TRY IT
Every line of the listing below should come back exactly as written, with no images.

DATA LISTING
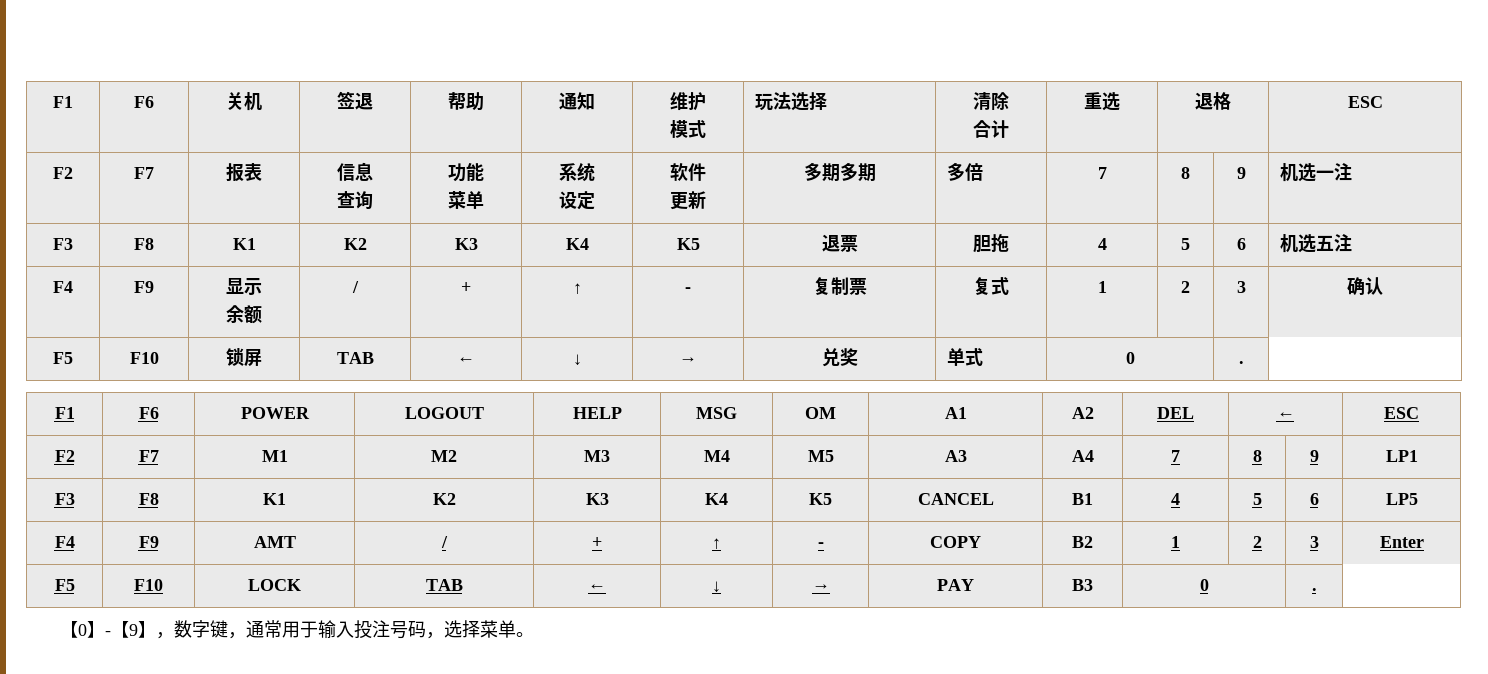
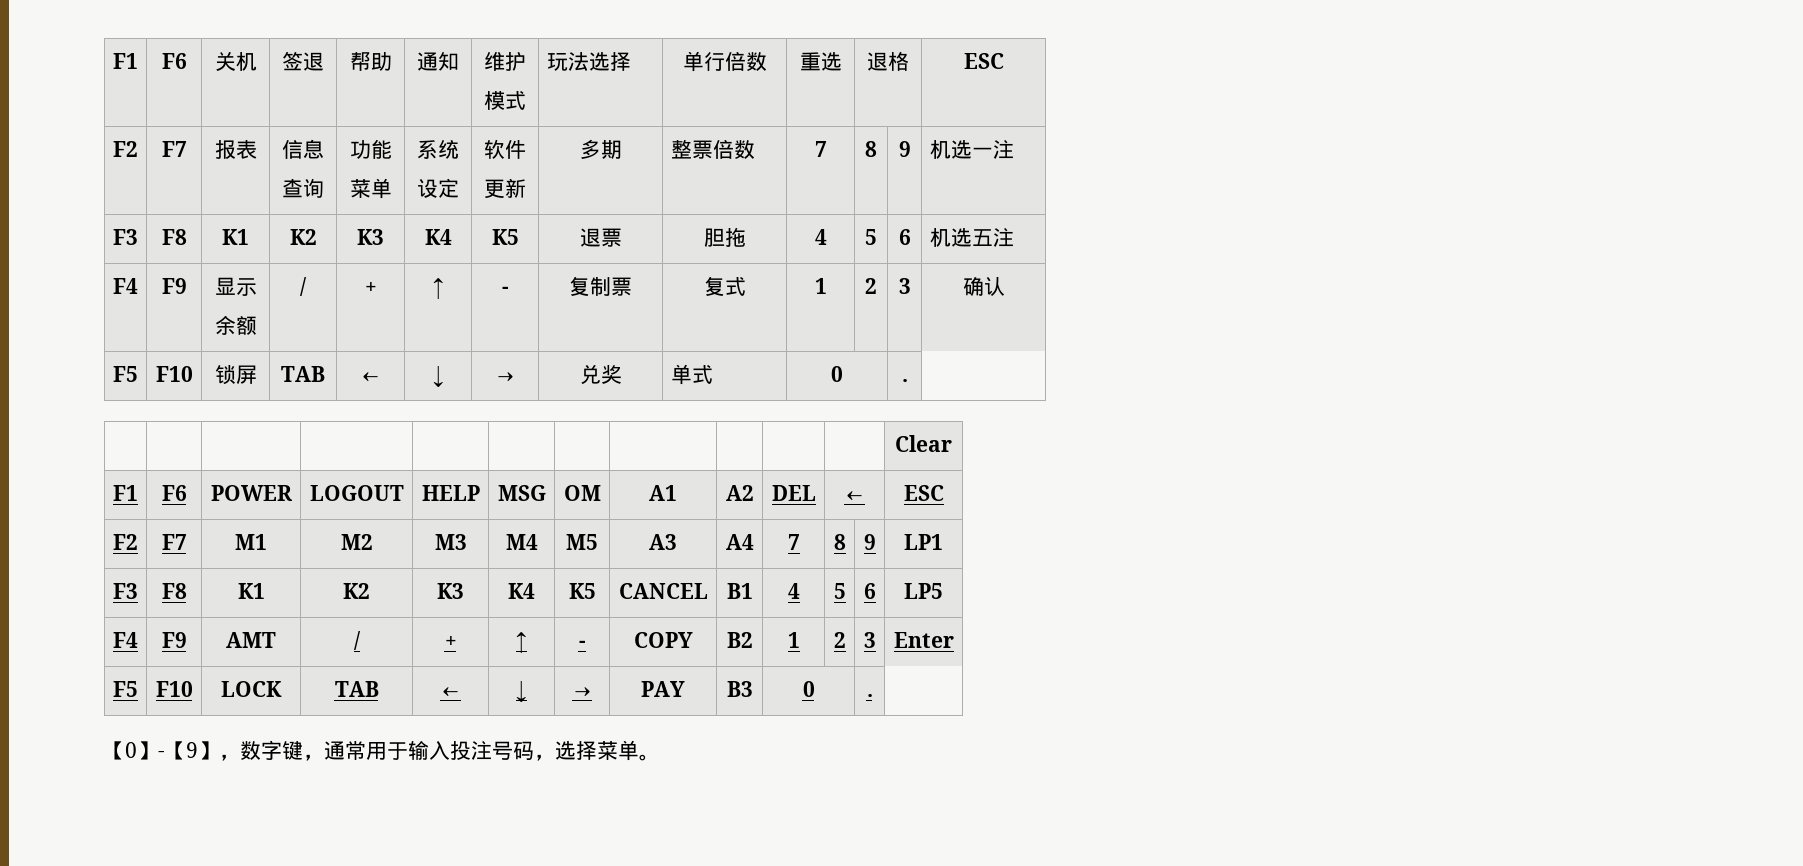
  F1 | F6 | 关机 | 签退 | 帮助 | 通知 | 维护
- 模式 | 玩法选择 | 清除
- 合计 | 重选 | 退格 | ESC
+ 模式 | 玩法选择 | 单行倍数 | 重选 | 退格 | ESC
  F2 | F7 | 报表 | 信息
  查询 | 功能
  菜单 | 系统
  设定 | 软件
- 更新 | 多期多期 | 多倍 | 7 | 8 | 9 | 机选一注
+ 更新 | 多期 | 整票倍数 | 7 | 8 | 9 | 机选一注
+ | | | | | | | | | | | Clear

YOUR SOLUTION
  F1 | F6 | 关机 | 签退 | 帮助 | 通知 | 维护
- 模式 | 玩法选择 | 清除
- 合计 | 重选 | 退格 | ESC
+ 模式 | 玩法选择 | 单行倍数 | 重选 | 退格 | ESC
  F2 | F7 | 报表 | 信息
  查询 | 功能
  菜单 | 系统
  设定 | 软件
- 更新 | 多期多期 | 多倍 | 7 | 8 | 9 | 机选一注
+ 更新 | 多期 | 整票倍数 | 7 | 8 | 9 | 机选一注
+ | | | | | | | | | | | Clear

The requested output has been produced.